* [Exercise description]
Lines to return, exactly: from the line with "[49,537,674,554] [49,571,413,588] [717,96,809,113]" to the line with "[770,130,824,147] today. ->" in the entries below, both included.

* [Data extracted from a collection]
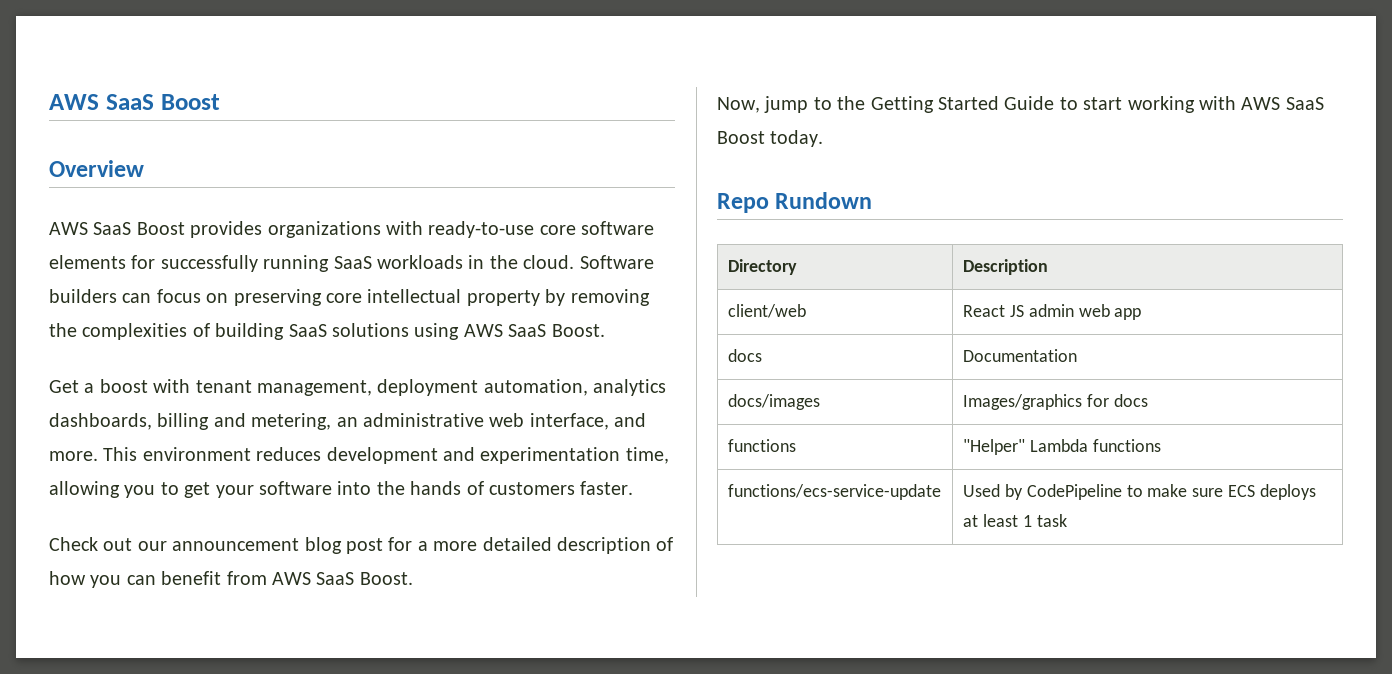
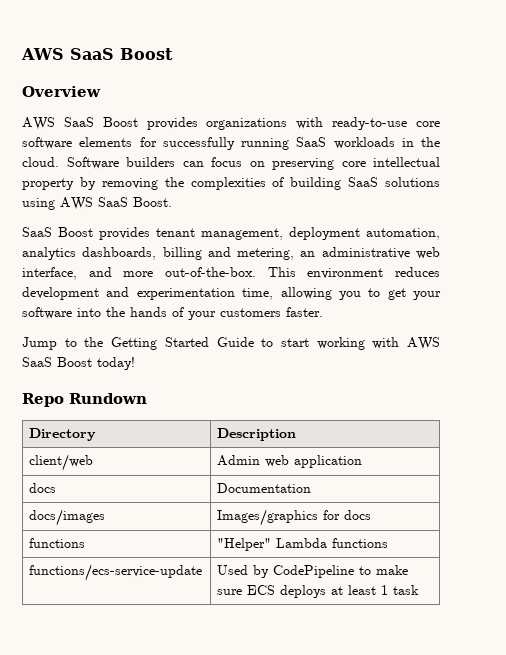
[49,379,191,393] Get a boost with -> [22,227,150,240] SaaS Boost provides
[49,451,98,461] more. -> [123,267,256,277] more out-of-the-box.
(484, 488) none -> [188,311,216,320] your
[49,537,674,554] [49,571,413,588] [717,96,809,113] Check out our announcement blog post for a more detailed description of how you can benefit from AWS SaaS Boost. // Now, jump -> [22,337,57,350] Jump
[770,130,824,147] today. -> [97,357,135,370] today!
[962,304,1142,320] React JS admin web app -> [217,455,363,468] Admin web application

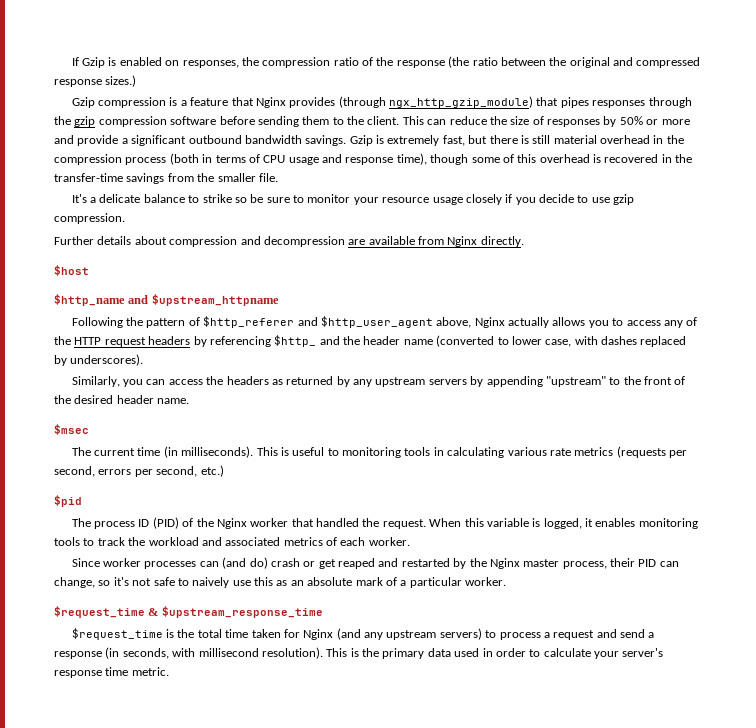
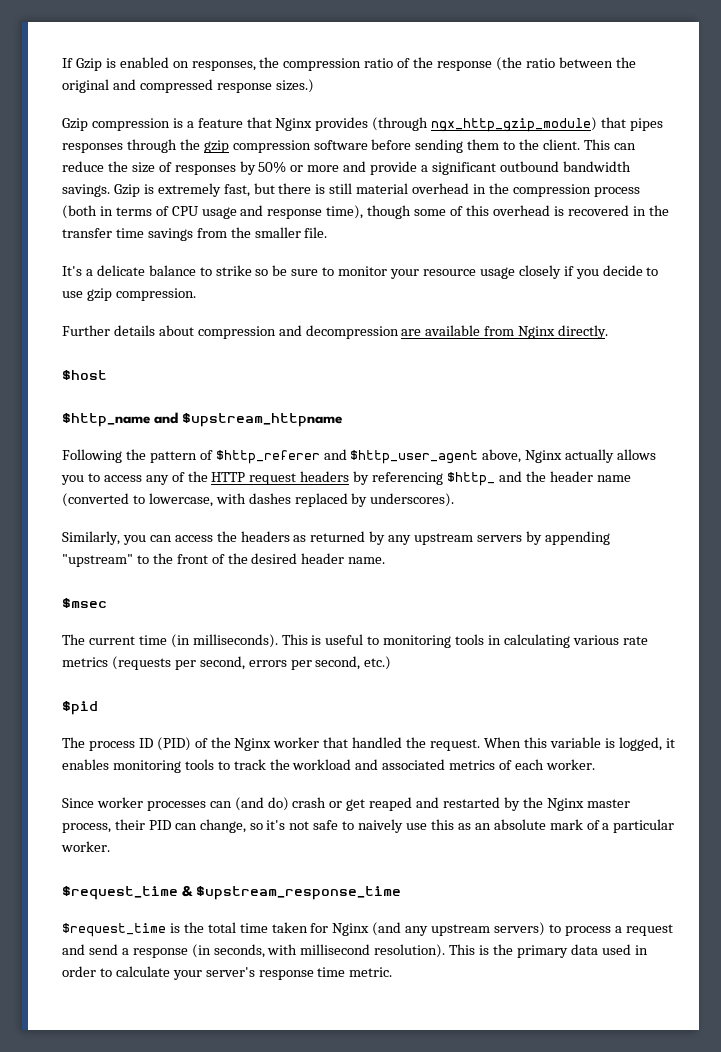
[54,173,123,182] transfer-time -> [62,228,144,238] transfer time
[511,336,572,347] lower case, -> [148,493,213,507] lowercase,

* [Written reply]
[49,537,674,554] [49,571,413,588] [717,96,809,113] Check out our announcement blog post for a more detailed description of how you can benefit from AWS SaaS Boost. // Now, jump -> [22,337,57,350] Jump
[770,130,824,147] today. -> [97,357,135,370] today!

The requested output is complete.